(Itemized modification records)
━━━
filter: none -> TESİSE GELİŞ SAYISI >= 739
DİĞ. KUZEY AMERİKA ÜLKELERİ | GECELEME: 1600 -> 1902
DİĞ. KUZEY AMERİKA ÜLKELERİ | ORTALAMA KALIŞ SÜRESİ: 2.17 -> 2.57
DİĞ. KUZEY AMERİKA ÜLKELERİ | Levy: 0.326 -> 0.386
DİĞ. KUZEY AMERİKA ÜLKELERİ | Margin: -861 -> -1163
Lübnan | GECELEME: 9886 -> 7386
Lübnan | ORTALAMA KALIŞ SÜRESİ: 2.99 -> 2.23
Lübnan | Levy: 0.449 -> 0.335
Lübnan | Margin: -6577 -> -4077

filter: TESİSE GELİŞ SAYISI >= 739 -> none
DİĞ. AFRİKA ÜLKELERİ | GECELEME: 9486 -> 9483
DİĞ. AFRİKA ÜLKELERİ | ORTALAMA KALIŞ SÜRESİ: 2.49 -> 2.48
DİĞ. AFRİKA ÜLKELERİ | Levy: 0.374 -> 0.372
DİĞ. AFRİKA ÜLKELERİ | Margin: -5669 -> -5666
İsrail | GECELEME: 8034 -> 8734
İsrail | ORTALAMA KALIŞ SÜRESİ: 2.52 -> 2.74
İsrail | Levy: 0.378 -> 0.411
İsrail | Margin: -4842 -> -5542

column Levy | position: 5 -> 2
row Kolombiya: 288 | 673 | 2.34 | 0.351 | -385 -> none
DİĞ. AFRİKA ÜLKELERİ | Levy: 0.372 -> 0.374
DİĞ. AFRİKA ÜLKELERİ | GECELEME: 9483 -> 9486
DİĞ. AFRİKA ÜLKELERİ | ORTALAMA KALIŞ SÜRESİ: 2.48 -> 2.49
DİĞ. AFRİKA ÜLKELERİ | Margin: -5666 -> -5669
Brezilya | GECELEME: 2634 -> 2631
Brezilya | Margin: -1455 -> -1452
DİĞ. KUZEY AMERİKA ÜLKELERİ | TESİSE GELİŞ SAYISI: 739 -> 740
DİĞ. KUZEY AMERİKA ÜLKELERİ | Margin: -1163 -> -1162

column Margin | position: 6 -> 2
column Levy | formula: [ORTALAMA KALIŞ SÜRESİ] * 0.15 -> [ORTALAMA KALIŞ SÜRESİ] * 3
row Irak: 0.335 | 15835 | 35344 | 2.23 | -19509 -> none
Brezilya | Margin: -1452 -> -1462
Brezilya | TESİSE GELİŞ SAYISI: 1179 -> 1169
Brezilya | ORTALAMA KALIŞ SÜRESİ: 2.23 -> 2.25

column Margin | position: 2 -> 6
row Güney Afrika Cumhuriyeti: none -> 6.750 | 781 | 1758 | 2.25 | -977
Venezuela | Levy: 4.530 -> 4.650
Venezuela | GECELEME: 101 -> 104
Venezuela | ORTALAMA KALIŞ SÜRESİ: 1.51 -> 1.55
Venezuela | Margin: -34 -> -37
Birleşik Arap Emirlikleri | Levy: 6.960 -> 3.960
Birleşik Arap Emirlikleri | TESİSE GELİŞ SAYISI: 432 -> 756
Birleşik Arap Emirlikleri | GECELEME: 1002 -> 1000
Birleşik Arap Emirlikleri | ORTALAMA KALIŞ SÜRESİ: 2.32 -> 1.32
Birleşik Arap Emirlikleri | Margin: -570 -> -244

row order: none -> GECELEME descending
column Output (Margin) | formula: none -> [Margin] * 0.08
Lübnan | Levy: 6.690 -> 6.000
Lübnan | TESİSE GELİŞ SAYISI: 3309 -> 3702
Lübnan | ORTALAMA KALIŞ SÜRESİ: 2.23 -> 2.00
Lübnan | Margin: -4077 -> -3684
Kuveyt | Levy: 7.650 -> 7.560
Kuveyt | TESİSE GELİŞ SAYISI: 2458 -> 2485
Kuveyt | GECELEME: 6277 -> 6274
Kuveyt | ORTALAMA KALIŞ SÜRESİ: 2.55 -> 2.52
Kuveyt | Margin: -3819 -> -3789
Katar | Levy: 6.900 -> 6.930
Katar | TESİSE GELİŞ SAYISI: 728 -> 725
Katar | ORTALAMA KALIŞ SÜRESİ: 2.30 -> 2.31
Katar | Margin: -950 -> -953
━━━
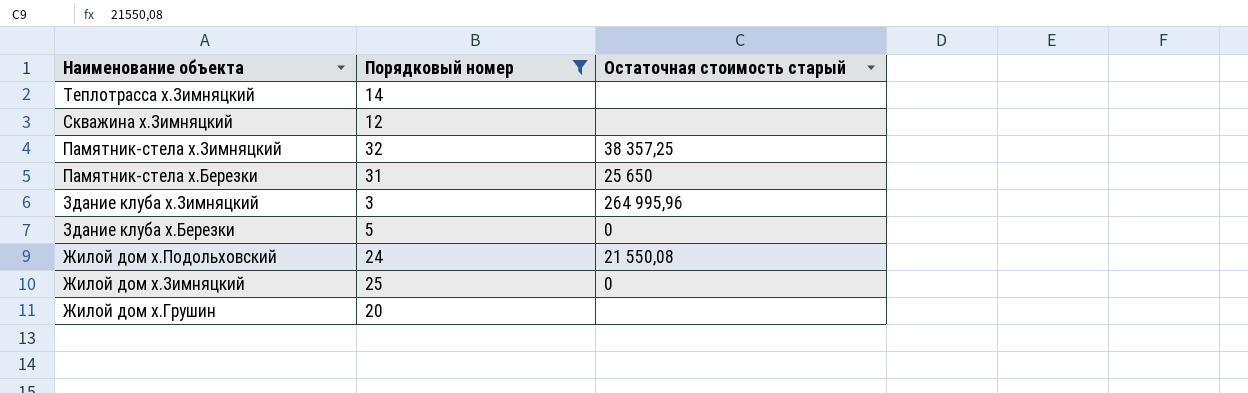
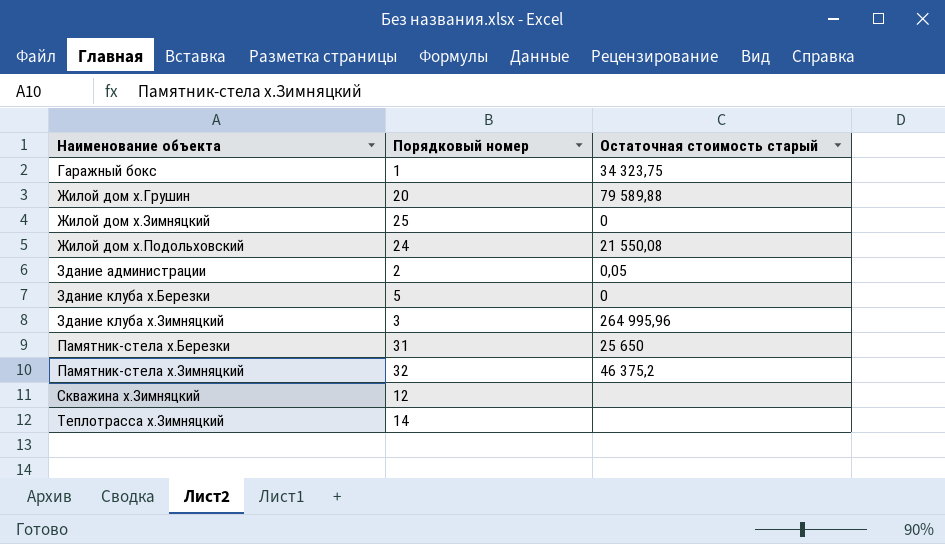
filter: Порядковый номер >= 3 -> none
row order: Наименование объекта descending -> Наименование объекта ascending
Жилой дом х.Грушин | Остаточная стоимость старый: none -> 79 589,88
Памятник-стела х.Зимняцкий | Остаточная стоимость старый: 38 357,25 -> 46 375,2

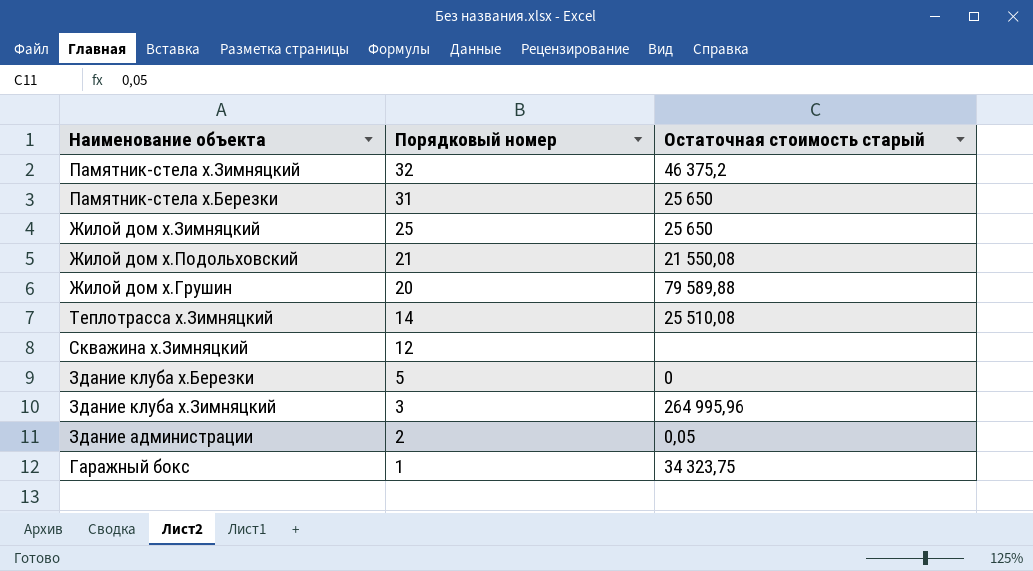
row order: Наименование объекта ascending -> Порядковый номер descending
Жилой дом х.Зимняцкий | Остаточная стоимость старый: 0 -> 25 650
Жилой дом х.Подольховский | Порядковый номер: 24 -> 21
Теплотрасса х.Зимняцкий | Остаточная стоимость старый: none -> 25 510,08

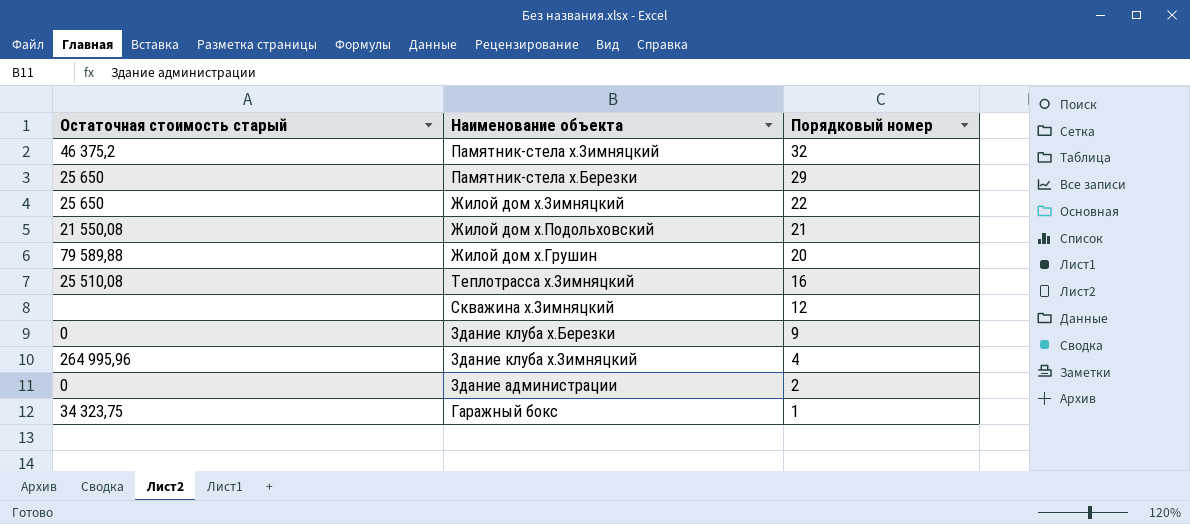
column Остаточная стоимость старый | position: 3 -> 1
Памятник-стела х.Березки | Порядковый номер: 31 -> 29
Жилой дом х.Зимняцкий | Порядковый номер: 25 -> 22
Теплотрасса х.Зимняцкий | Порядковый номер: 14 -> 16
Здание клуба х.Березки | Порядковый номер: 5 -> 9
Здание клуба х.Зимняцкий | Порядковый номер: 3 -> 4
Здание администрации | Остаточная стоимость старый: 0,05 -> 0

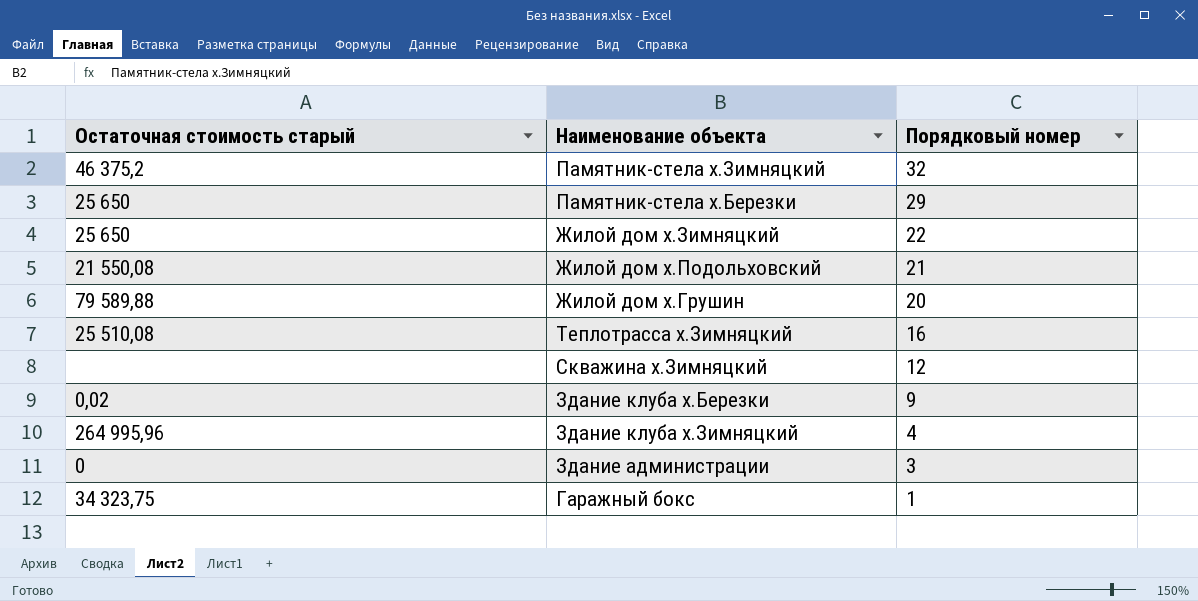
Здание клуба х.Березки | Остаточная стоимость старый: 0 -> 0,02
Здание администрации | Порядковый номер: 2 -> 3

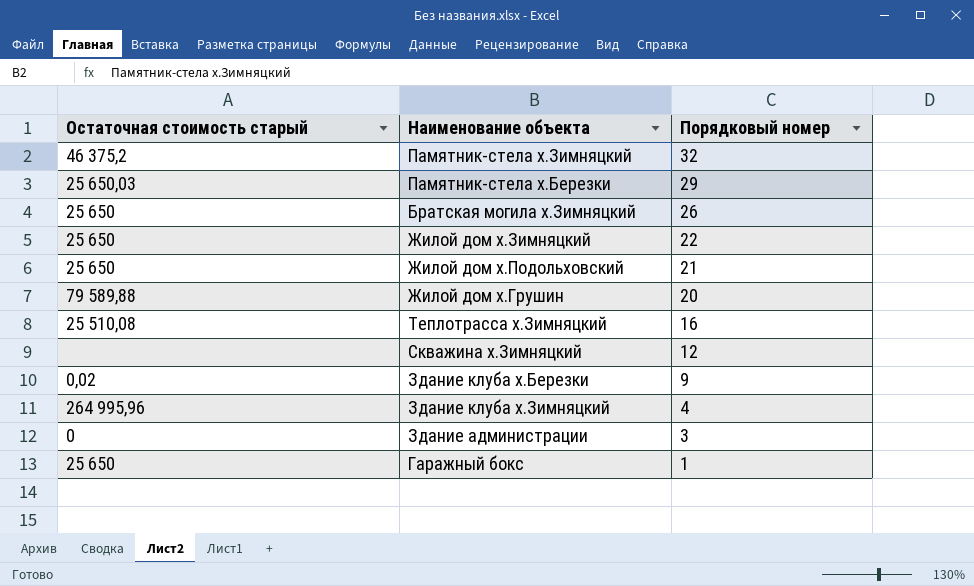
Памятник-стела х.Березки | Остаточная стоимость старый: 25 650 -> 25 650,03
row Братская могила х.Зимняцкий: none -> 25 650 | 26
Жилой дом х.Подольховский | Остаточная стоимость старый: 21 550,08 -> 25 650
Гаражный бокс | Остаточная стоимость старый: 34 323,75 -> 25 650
━━━
**TASK DETAILS:** An exact, complete copy of the lines above from the one with "Lübnan | GECELEME: 9886 -> 7386" through the one with "İsrail | Margin: -4842 -> -5542" is the whole answer.

**TASK ANSWER:**
Lübnan | GECELEME: 9886 -> 7386
Lübnan | ORTALAMA KALIŞ SÜRESİ: 2.99 -> 2.23
Lübnan | Levy: 0.449 -> 0.335
Lübnan | Margin: -6577 -> -4077

filter: TESİSE GELİŞ SAYISI >= 739 -> none
DİĞ. AFRİKA ÜLKELERİ | GECELEME: 9486 -> 9483
DİĞ. AFRİKA ÜLKELERİ | ORTALAMA KALIŞ SÜRESİ: 2.49 -> 2.48
DİĞ. AFRİKA ÜLKELERİ | Levy: 0.374 -> 0.372
DİĞ. AFRİKA ÜLKELERİ | Margin: -5669 -> -5666
İsrail | GECELEME: 8034 -> 8734
İsrail | ORTALAMA KALIŞ SÜRESİ: 2.52 -> 2.74
İsrail | Levy: 0.378 -> 0.411
İsrail | Margin: -4842 -> -5542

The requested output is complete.